Operator: [Operator Instructions] And the next question comes from the line of Chris Barnes with Deutsche Bank.

Christopher Barnes: Jim, recently, Brown-Forman and the Brown family put their toes in the water on a merger process that ultimately didn't materialize. But I'm just curious to hear your thoughts on why you think they'd evaluate a transaction down here? Clearly, the investment community thinks the alcohol profit pool is evaporating. So is consolidation and the related synergy capture increasingly becoming a survival strategy that alcohol and beverage companies need to more seriously consider today?

C. Koch: You know, that's a question to investment bankers, and frankly, the brainpower of the people on this call is much greater than mine. So I'm going to -- that's up there in the stratosphere. We're just down here going from bar to bar trying to sell more product. There's clearly consolidation going on. I think we feel like, in some ways, we're in a unique position in that we've gotten over the hump as a supplier to the point where we're important to our wholesale partners, and we're important to our retailers. And that importance is amplified. For an average wholesaler, we may be 10% of their gross profit. So that's meaningful.

When they're top 5 suppliers, so we're important to them, and that's somewhat amplified by -- historically, we've been a bigger part of their growth. And we have a great innovation track record. We're very happy with our pipeline. Again, the success of Sun Cruiser in the last year has validated our continuing ability to bring new-to-world brands to our wholesalers that they don't have to pay for and buy from somebody else. So we continue to be big enough to get the attention that we need. So I don't feel like we're disadvantaged.

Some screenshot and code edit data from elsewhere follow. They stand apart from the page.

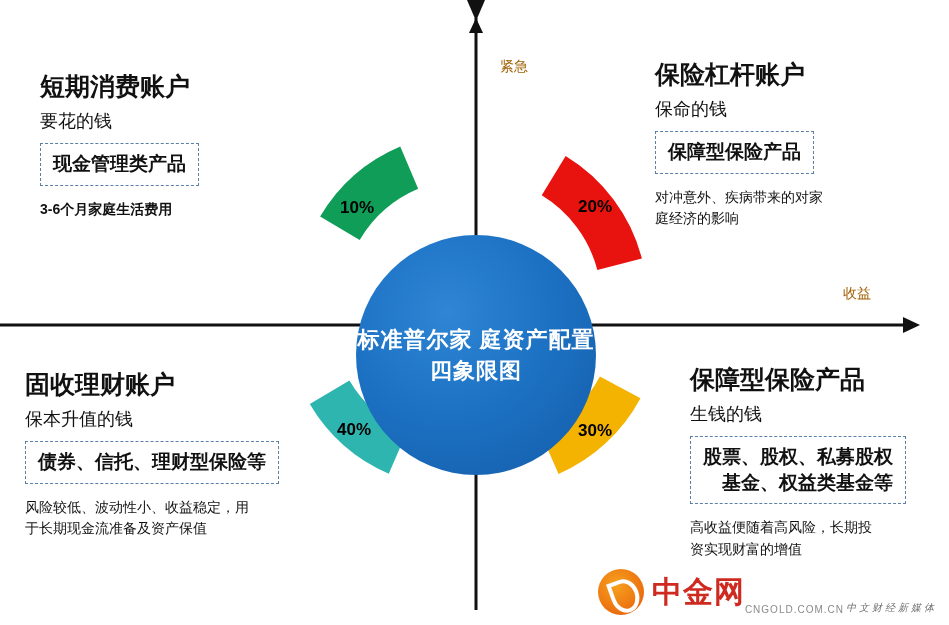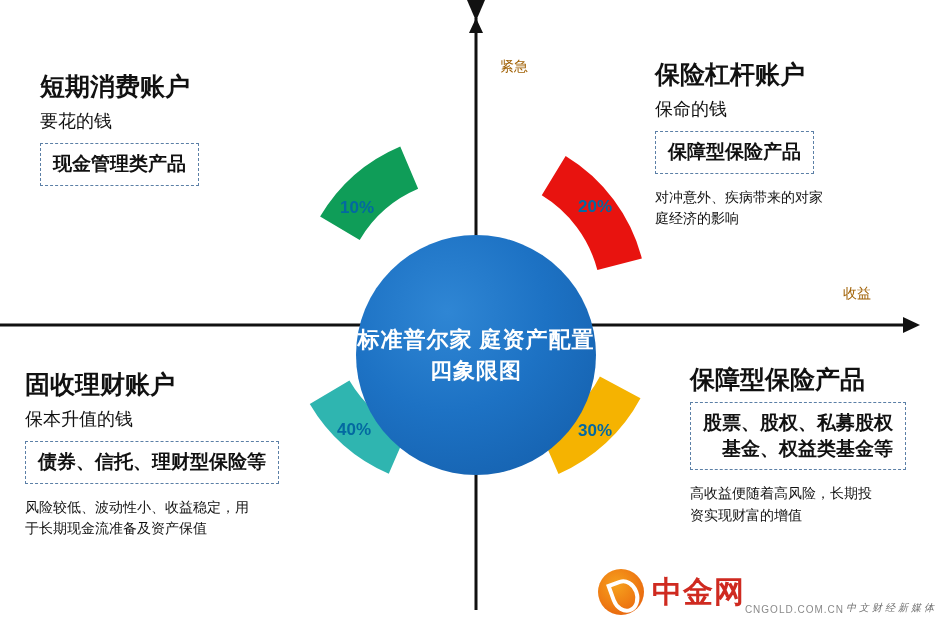--- a/index.html
+++ b/index.html
@@ -214,6 +214,7 @@
     <div class="title">短期消费账户</div>
     <div class="subtitle">要花的钱</div>
     <div class="boxed">现金管理类产品</div>
+    <div class="note">3-6个月家庭生活费用</div>
   </div>
 
   <div class="quad" id="quad-bl">

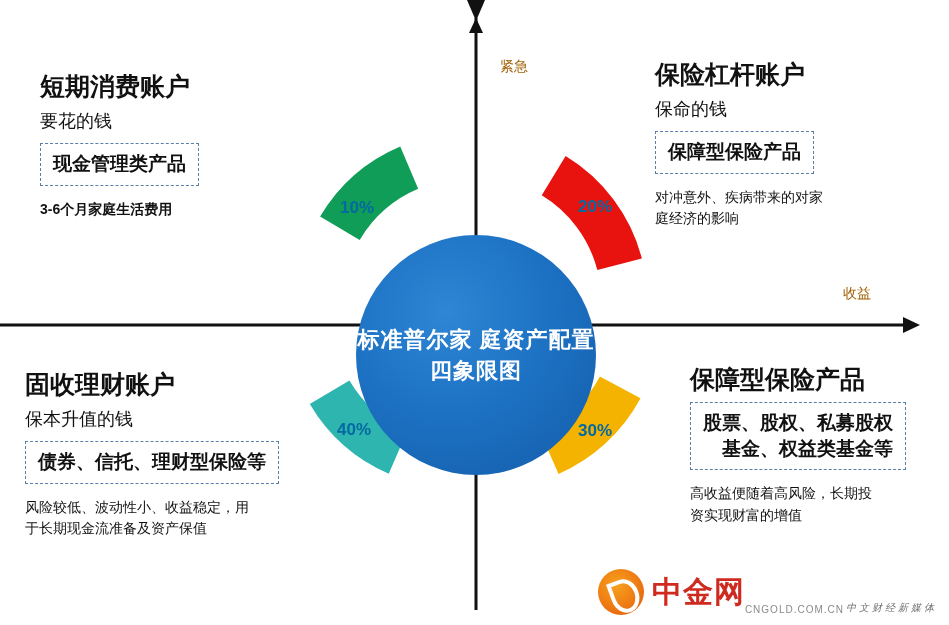--- a/index.html
+++ b/index.html
@@ -60,7 +60,7 @@
     position: absolute;
     font-size: 17px;
     font-weight: bold;
-    color: #0369a1;
+    color: #000000;
   }
   #pct-tl { left: 340px; top: 198px; }
   #pct-tr { left: 578px; top: 197px; }

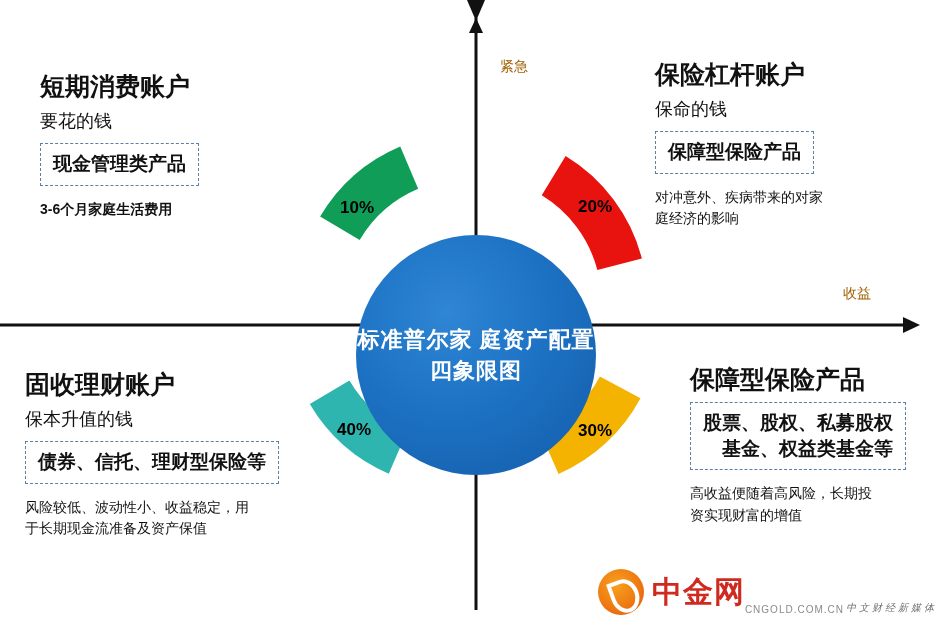--- a/index.html
+++ b/index.html
@@ -235,6 +235,7 @@
 
   <div class="quad" id="quad-br">
     <div class="title">保障型保险产品</div>
+    <div class="subtitle">生钱的钱</div>
     <div class="boxed">股票、股权、私募股权
 基金、权益类基金等</div>
     <div class="note">高收益便随着高风险，长期投

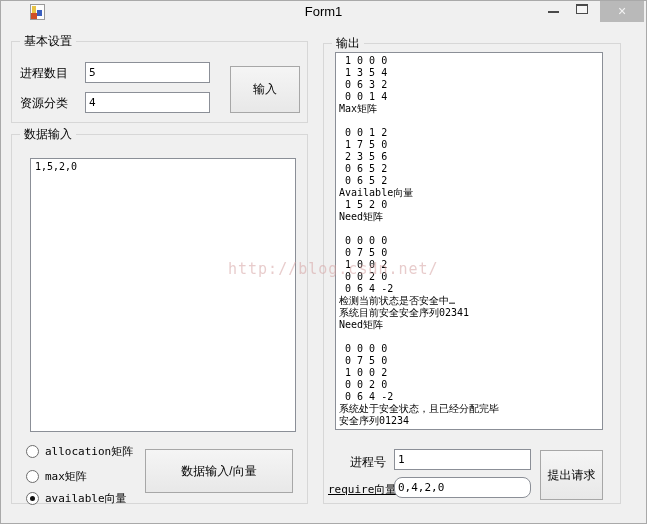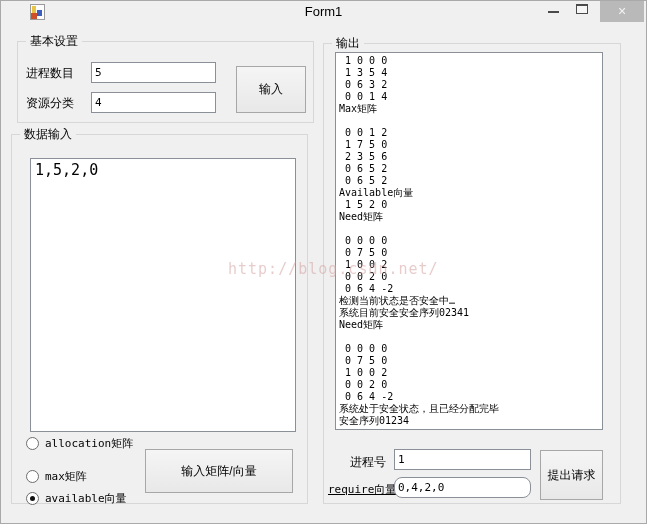--- a/index.html
+++ b/index.html
@@ -36,7 +36,7 @@
   .groupbox { position:absolute; border:1px solid #d7d7d7; }
   .gb-label { position:absolute; top:-8px; left:8px; background:#f0f0f0;
     padding:0 4px; font-size:12px; line-height:14px; color:#000; }
-  .gb-basic  { left:10px; top:40px;  width:297px; height:82px;margin-left:6px;  }
+  .gb-basic  { left:10px; top:40px;  width:297px; height:82px;  }
   .gb-data   { left:10px; top:133px; width:297px; height:370px; }
   .gb-output { left:322px; top:42px; width:298px; height:461px; }
   

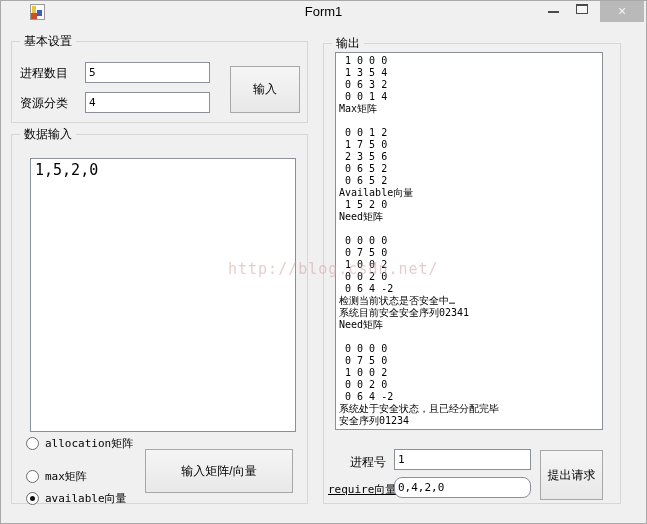--- a/index.html
+++ b/index.html
@@ -60,7 +60,7 @@
   .ta-data {
     position:absolute; left:18px; top:23px; width:266px; height:274px;
     border:1px solid #8b8f97; background:#fff; resize:none; outline:none;
-    font-family:"DejaVu Sans Mono", monospace; font-size:15px; padding:2px 4px;
+    font-family:"DejaVu Sans Mono", monospace; font-size:10px; padding:2px 4px;
   }
   .radio-row { position:absolute; left:14px; height:16px; display:flex; align-items:center; }
   .radio-circle { width:13px; height:13px; border:1px solid #6d6d6d; border-radius:50%;

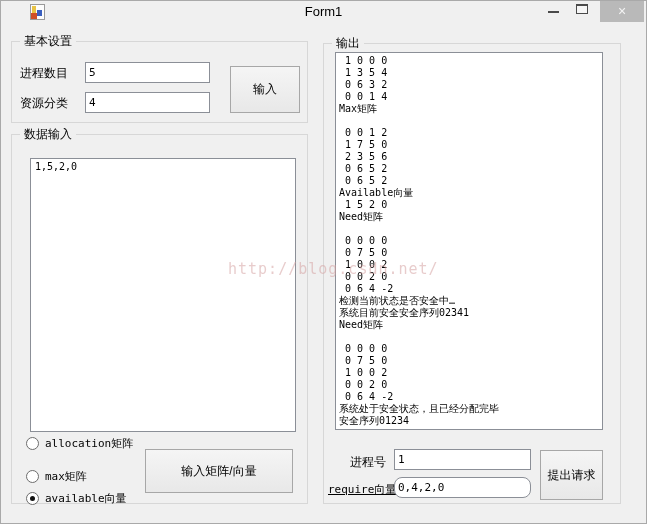--- a/index.html
+++ b/index.html
@@ -124,7 +124,7 @@
     <span class="gb-label">数据输入</span>
     <textarea class="ta-data" spellcheck="false" style="">1,5,2,0</textarea>
 
-    <div class="radio-row" style="top:300px;">
+    <div class="radio-row" style="top:308px;">
       <span class="radio-circle"></span>
       <span class="radio-label">allocation矩阵</span>
     </div>

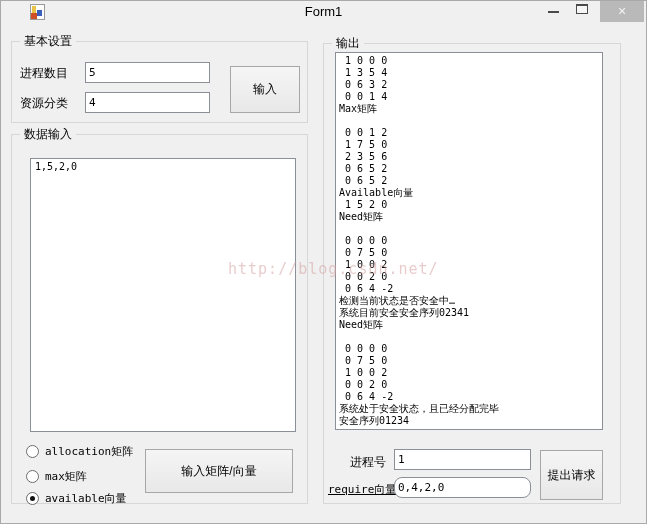--- a/index.html
+++ b/index.html
@@ -137,7 +137,7 @@
       <span class="radio-label">available向量</span>
     </div>
 
-    <button class="btn btn-matrix">输入矩阵/向量</button>
+    <button class="btn btn-matrix">数据输入/向量</button>
   </div>
 
   <div class="groupbox gb-output">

I think that we're in the sweet spot of we're big enough to innovate and bring successful new products to market with a strong 550-person sales force bigger than any other sales force in our category. But we're small enough to be nimble, move quickly, be innovative and continue to grow against the opportunities that we're finding today, which primarily are in the fourth category, which is now 85% of our volume. So it's where we've proven our capabilities of bringing new strong brands to our wholesalers and our retailers.

I would also add that I think as investors, when there's a segment that drops value like alcohol in general has, obviously, there's a lot of people that see the value there and see it as an opportunity to jump in. I think part of the reason you're not seeing some of those mergers materialize is because people see the opportunity in the future and therefore, hold on it. So I still think it's an industry that has a lot of value, but I do think that people see an opportunistic time given that last year, on average, most companies have gone down to jump into something they see value in the future.

So I think the value will continue in the industry, and I think we're really well positioned to play in that.

Operator: Thank you. This concludes the question-and-answer session. And I would like to turn the call back over to Jim Koch for closing remarks.

C. Koch: Thanks to everybody for joining us this afternoon, and it's an exciting time to be in this business. There's both lots of challenges and opportunities, and I look forward to talking to you in a few months.

Operator: This concludes today's conference. You may disconnect your lines at this time, and enjoy the rest of your day.